Abstract
Objectives
To confirm the long-term efficacy and safety of radiofrequency ablation (RFA) for low-risk papillary thyroid microcarcinoma (PTMC).
Methods
We retrospectively reviewed data of 102 primary papillary thyroid carcinoma patients (82 women, 20 men; mean age: 43 [19] years) treated with radiofrequency ablation and thyroid-stimulating hormone (TSH) suppression therapy before December 2018. All patients were at high surgical risk or refused surgery. They were followed up at 1, 3, 6, 9, and 12 months and every 6–12 months thereafter using ultrasound and contrast-enhanced ultrasound.
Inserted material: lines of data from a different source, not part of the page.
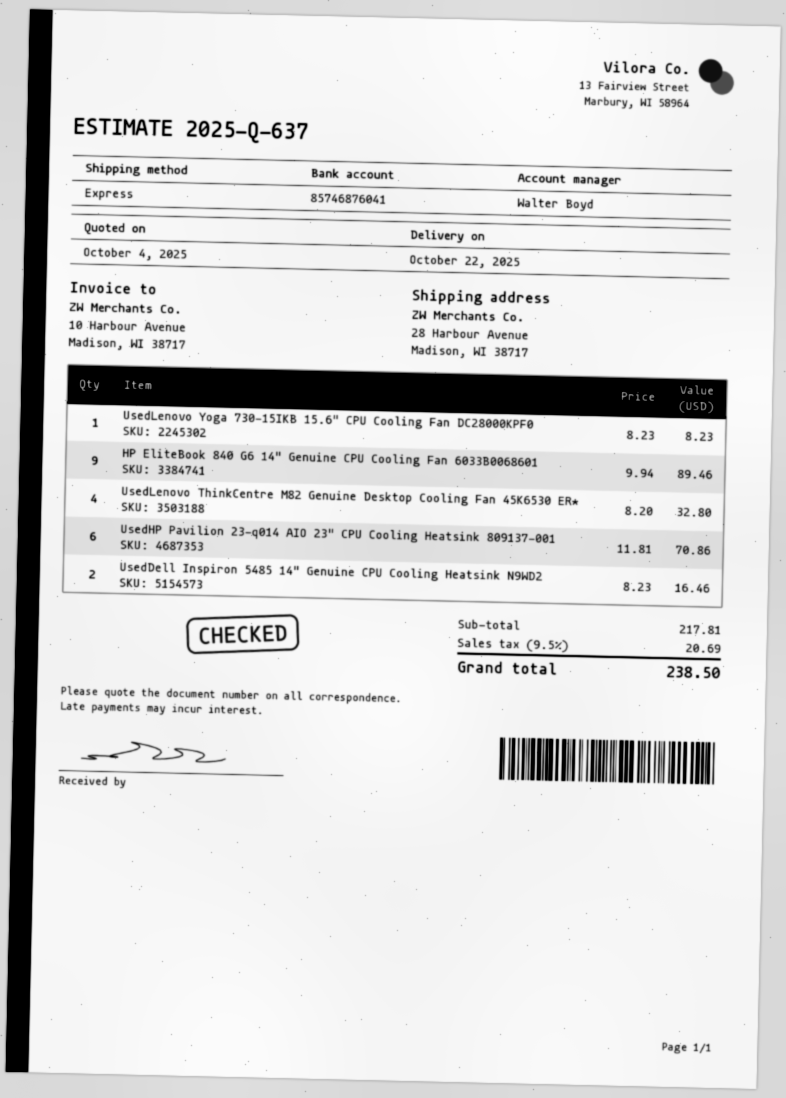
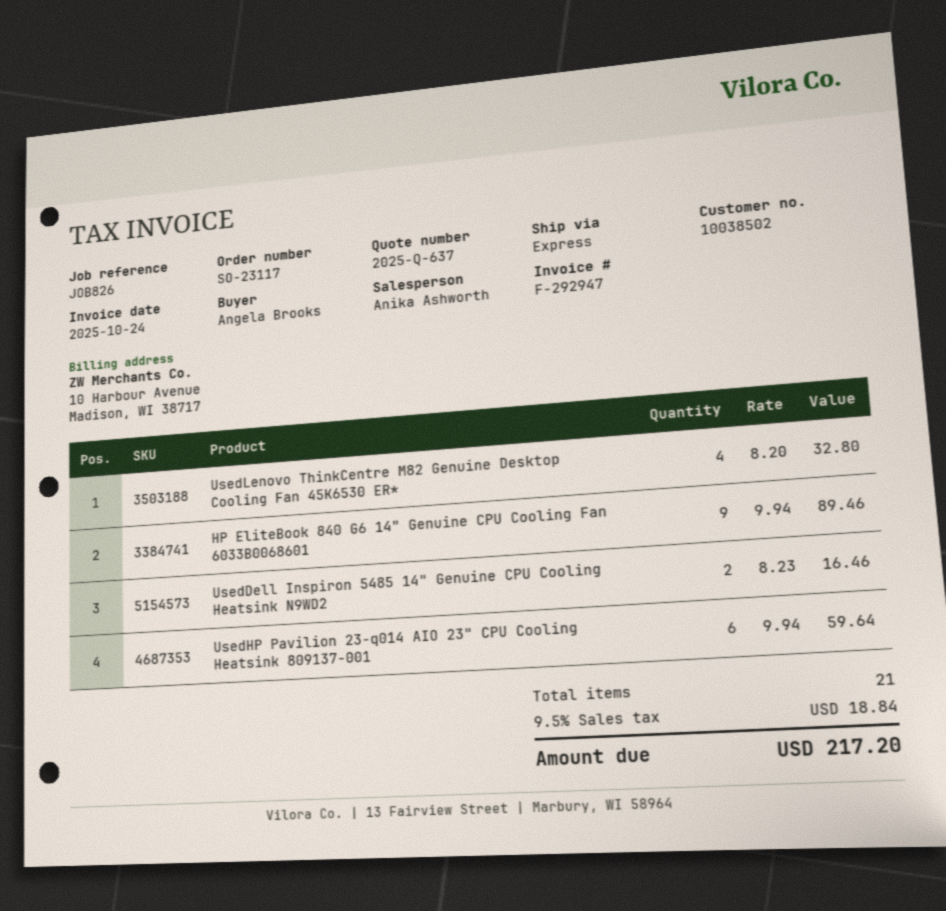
sales rep: Walter Boyd -> Anika Ashworth
UsedLenovo Yoga 730-15IKB 15.6" CPU Cooling Fan DC28000KPF0: 1 x 8.23 = 8.23 -> none
UsedHP Pavilion 23-q014 AIO 23" CPU Cooling Heatsink 809137-001: 6 x 11.81 = 70.86 -> 6 x 9.94 = 59.64
tax: 9.5% = 20.69 -> 9.5% = 18.84
total: 238.50 -> 217.20

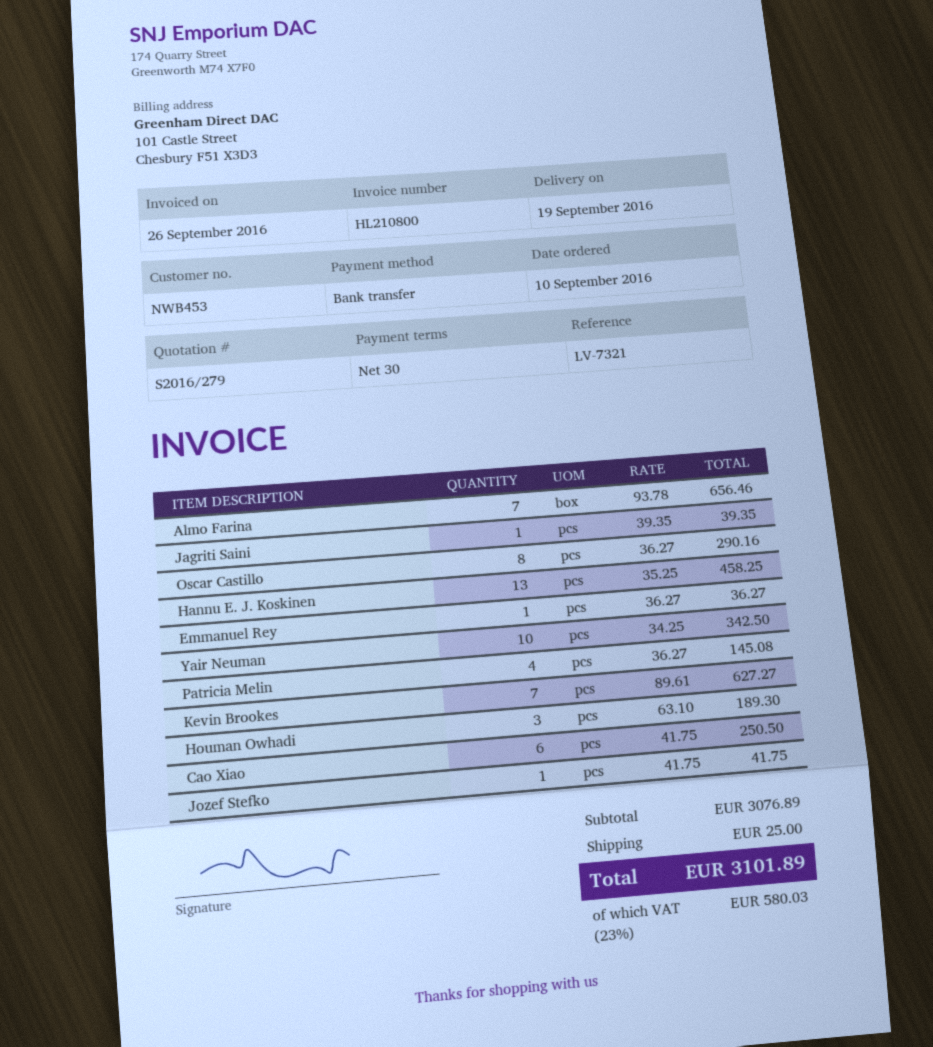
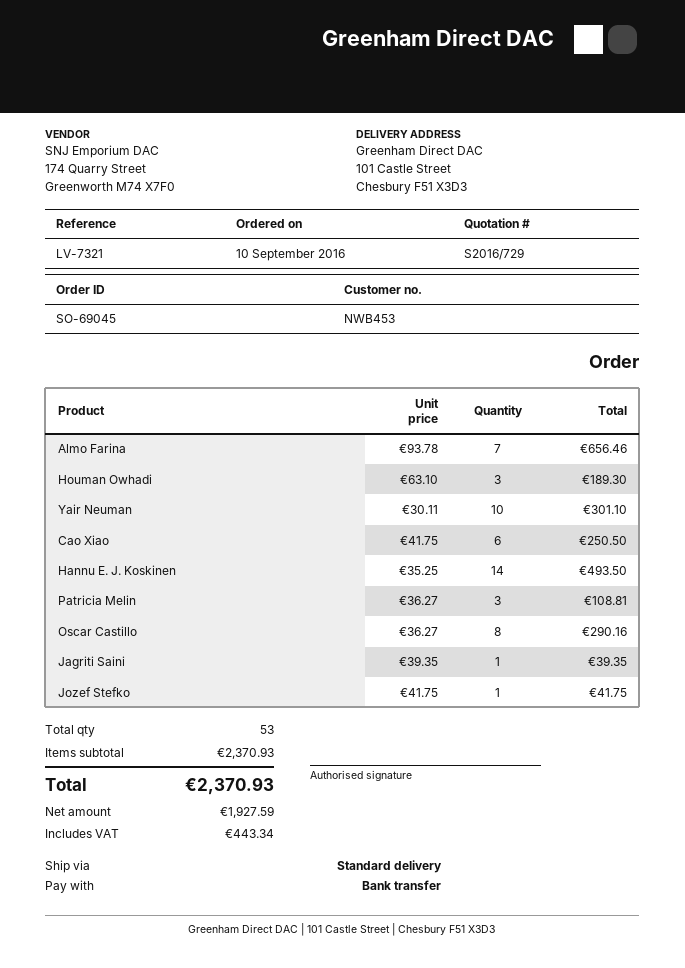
quote number: S2016/279 -> S2016/729
Hannu E. J. Koskinen: 13 x 35.25 = 458.25 -> 14 x 35.25 = 493.50
Emmanuel Rey: 1 x 36.27 = 36.27 -> none
Yair Neuman: 10 x 34.25 = 342.50 -> 10 x 30.11 = 301.10
Patricia Melin: 4 x 36.27 = 145.08 -> 3 x 36.27 = 108.81
Kevin Brookes: 7 x 89.61 = 627.27 -> none
subtotal: 3076.89 -> 2370.93
shipping: 25.00 -> none
tax: 580.03 -> 443.34
total: 3101.89 -> 2370.93

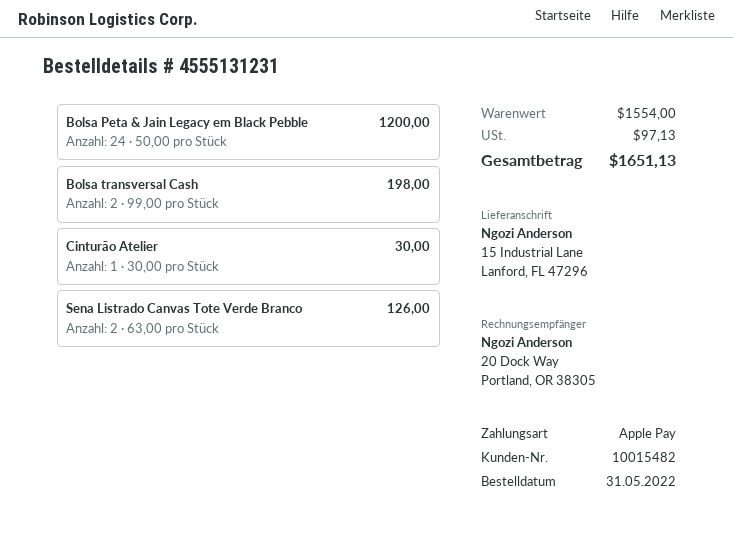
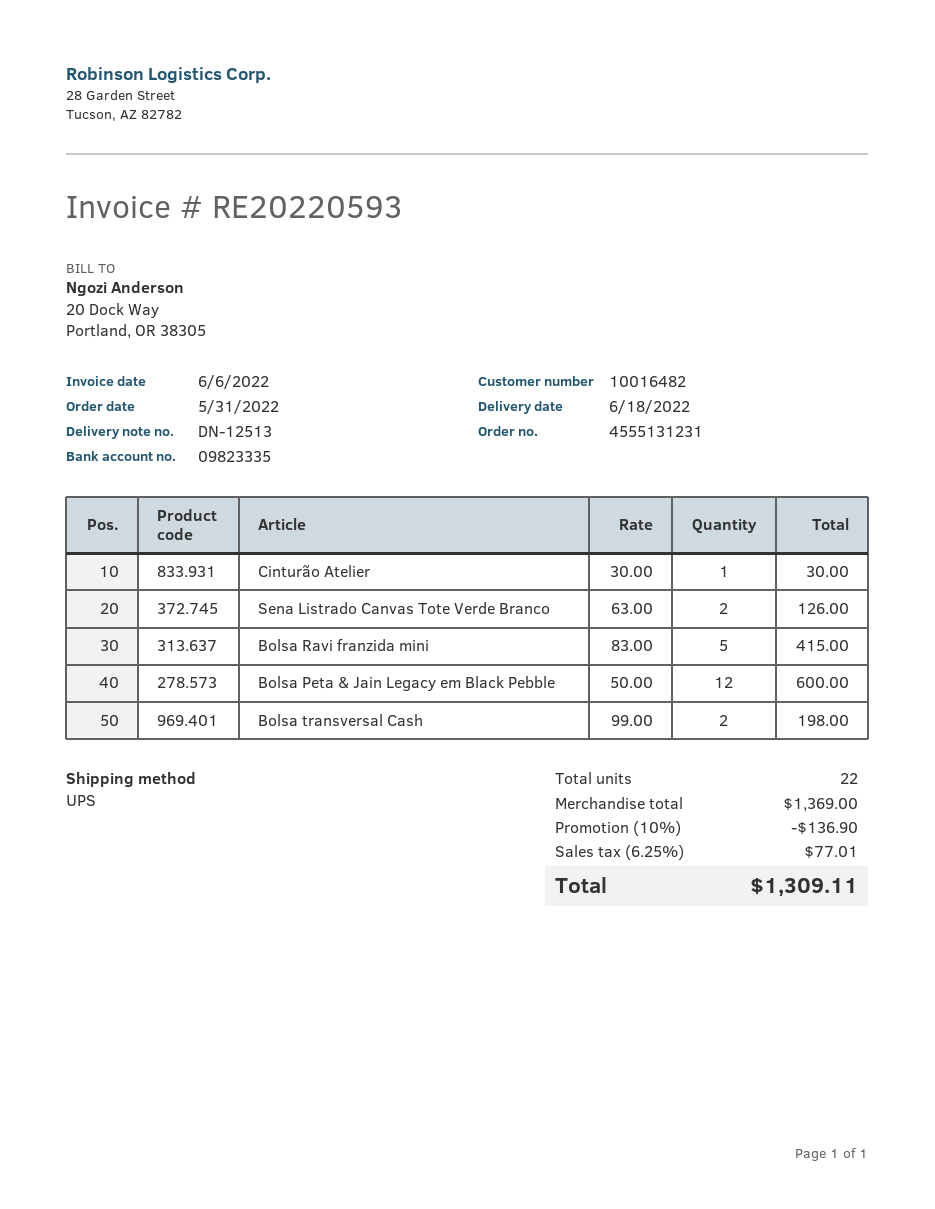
customer number: 10015482 -> 10016482
Bolsa Peta & Jain Legacy em Black Pebble: 24 x 50.00 = 1200.00 -> 12 x 50.00 = 600.00
Bolsa Ravi franzida mini: none -> 5 x 83.00 = 415.00
subtotal: 1554.00 -> 1369.00
discount: none -> 10% = 136.90
tax: 97.13 -> 77.01
total: 1651.13 -> 1309.11

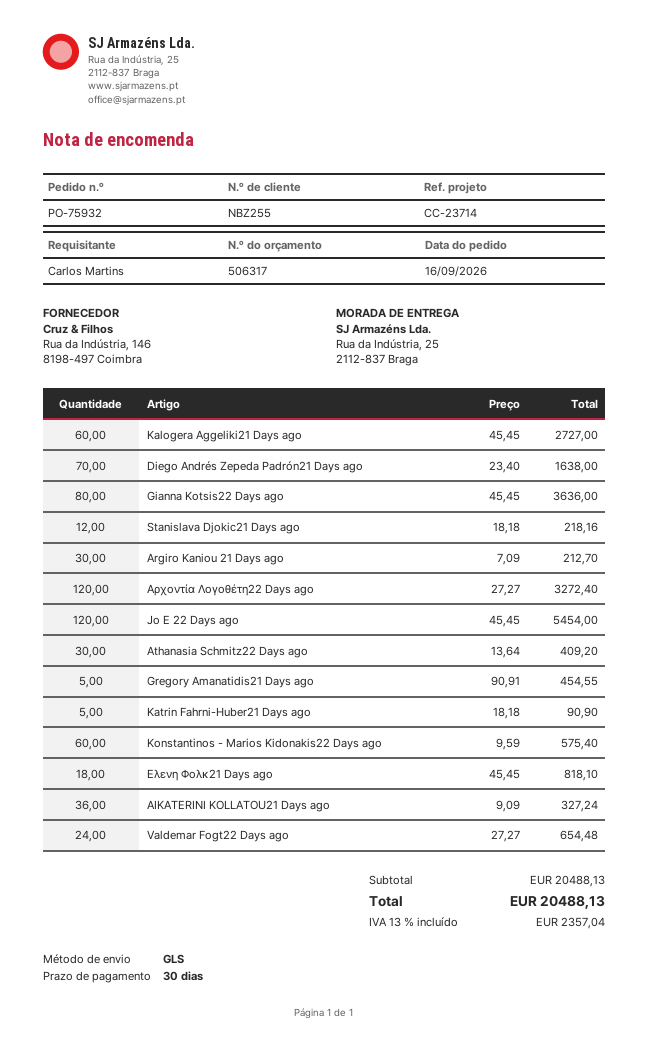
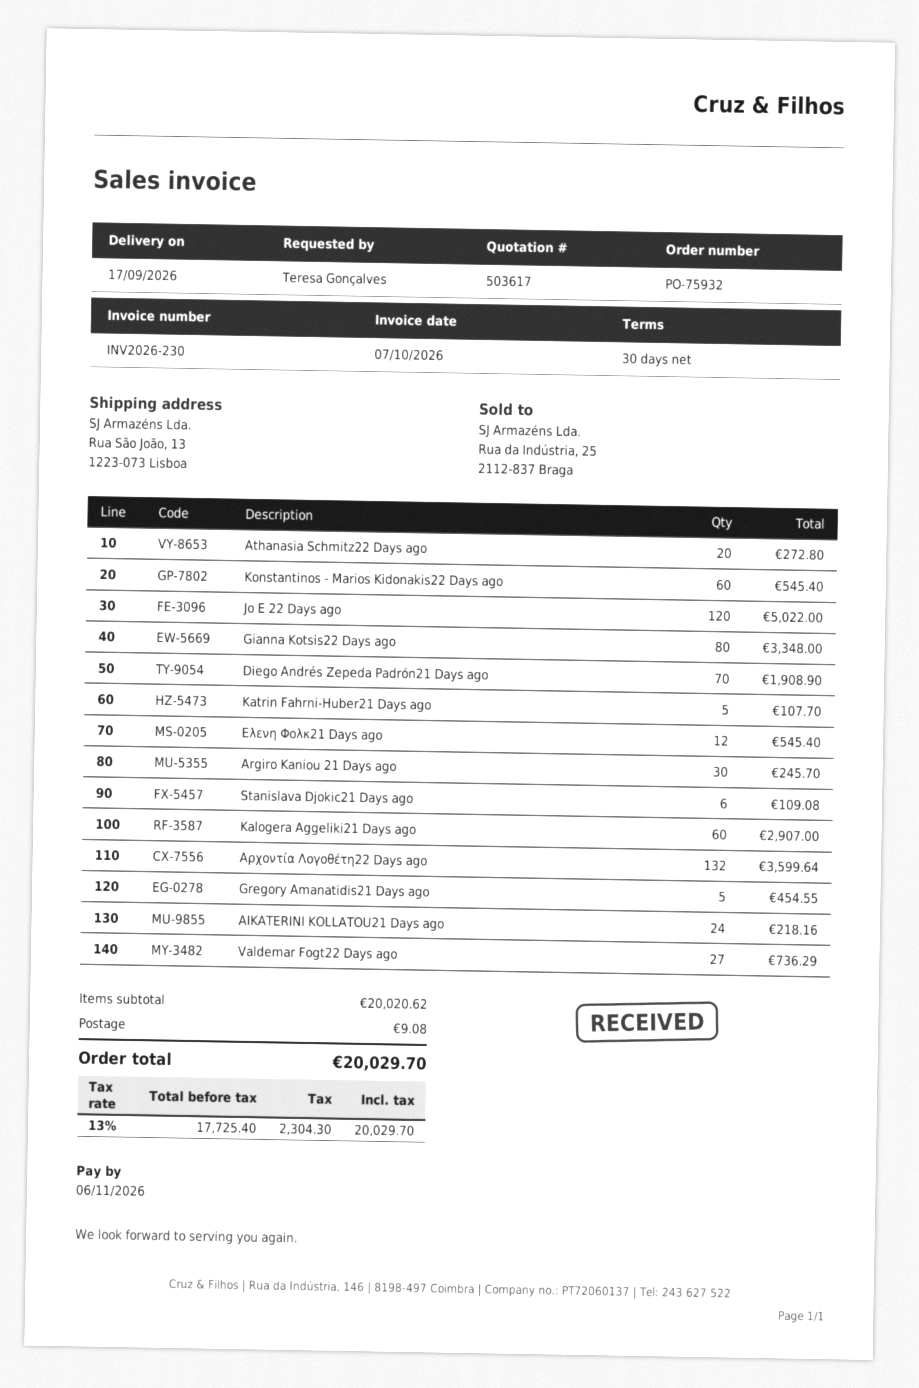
quote number: 506317 -> 503617
ordered by: Carlos Martins -> Teresa Gonçalves
ship to: Rua da Indústria, 25, 2112-837 Braga -> Rua São João, 13, 1223-073 Lisboa
Kalogera Aggeliki21 Days ago: 60 for 2727.00 -> 60 for 2907.00
Diego Andrés Zepeda Padrón21 Days ago: 70 for 1638.00 -> 70 for 1908.90
Gianna Kotsis22 Days ago: 80 for 3636.00 -> 80 for 3348.00
Stanislava Djokic21 Days ago: 12 for 218.16 -> 6 for 109.08
Argiro Kaniou 21 Days ago: 30 for 212.70 -> 30 for 245.70
Αρχοντία Λογοθέτη22 Days ago: 120 for 3272.40 -> 132 for 3599.64
Jo E 22 Days ago: 120 for 5454.00 -> 120 for 5022.00
Athanasia Schmitz22 Days ago: 30 for 409.20 -> 20 for 272.80
Katrin Fahrni-Huber21 Days ago: 5 for 90.90 -> 5 for 107.70
Konstantinos - Marios Kidonakis22 Days ago: 60 for 575.40 -> 60 for 545.40
Ελενη Φολκ21 Days ago: 18 for 818.10 -> 12 for 545.40
AIKATERINI KOLLATOU21 Days ago: 36 for 327.24 -> 24 for 218.16
Valdemar Fogt22 Days ago: 24 for 654.48 -> 27 for 736.29
subtotal: 20488.13 -> 20020.62
shipping: none -> 9.08
tax: 13% = 2357.04 -> 13% = 2304.30
total: 20488.13 -> 20029.70

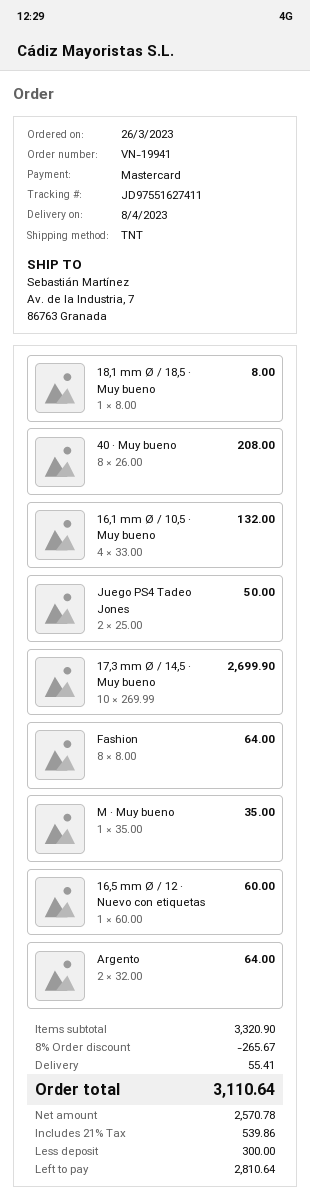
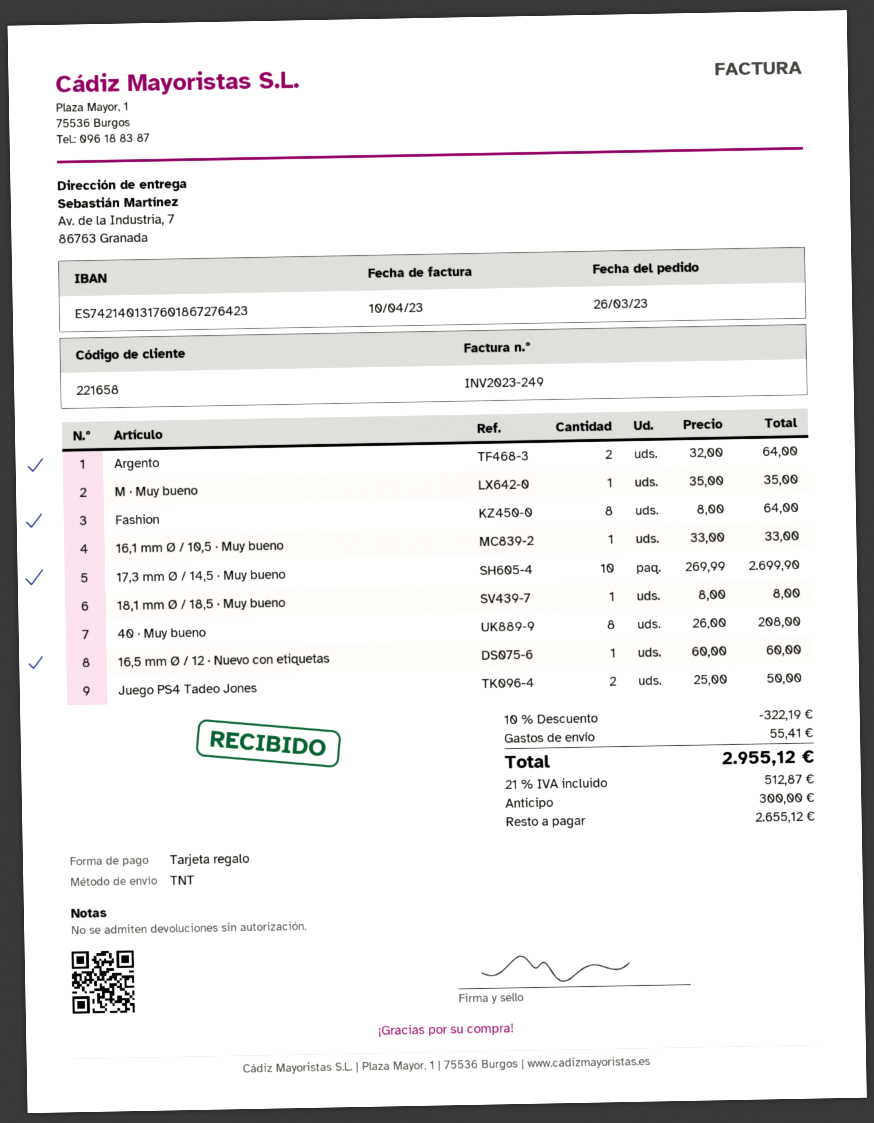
payment method: Mastercard -> gift card
16,1 mm Ø / 10,5 · Muy bueno: 4 x 33.00 = 132.00 -> 1 x 33.00 = 33.00
discount: 8% = 265.67 -> 10% = 322.19
tax: 21% = 539.86 -> 21% = 512.87
total: 3110.64 -> 2955.12
balance: 2810.64 -> 2655.12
The volume and volume reduction ratio was calculated. Recurrence and lymph node or distant metastasis were evaluated.
Results
The mean initial tumor diameter was 0.50 (0.29) cm; the mean initial volume was 0.06 (0.09) mL. At 1, 3, 6, 9, 12, 24, 36, 48, and 60 months after RFA, complete resorption rates were 0, 0, 9.8 (10/102), 33.3 (34/102), 91.2 (93/102), 96.1 (98/102), 99 (101/102), 100, and 100%, respectively. Two patients had developed ipsilateral neck lymph node metastasis in regions IV and VI at 30- and 18-month follow-ups, respectively. After RFA, 3/102 patients (2.9%) developed hoarseness—the main side effect. No life-threatening or delayed complications occurred. The TSH value in the initial period was 0.06 (0.02) µIU/mL; the rate of reaching the TSH target was 85.7%. The TSH value at follow-up was 1.47 (0.91) µIU/mL; the compliance rate was 99.3%.
Conclusions
Ultrasound-guided RFA for PTMC is highly effective and safe. RFA can serve as a minimally invasive treatment for PTMC patients who refuse surgery or active surveillance.
Acknowledgments
I wish to thank clinical investigators who took care of study patients.
Disclosure statement
No potential conflict of interest was reported by the author(s).
Data availability statement
The data that support the findings of this study are available on request from the corresponding author.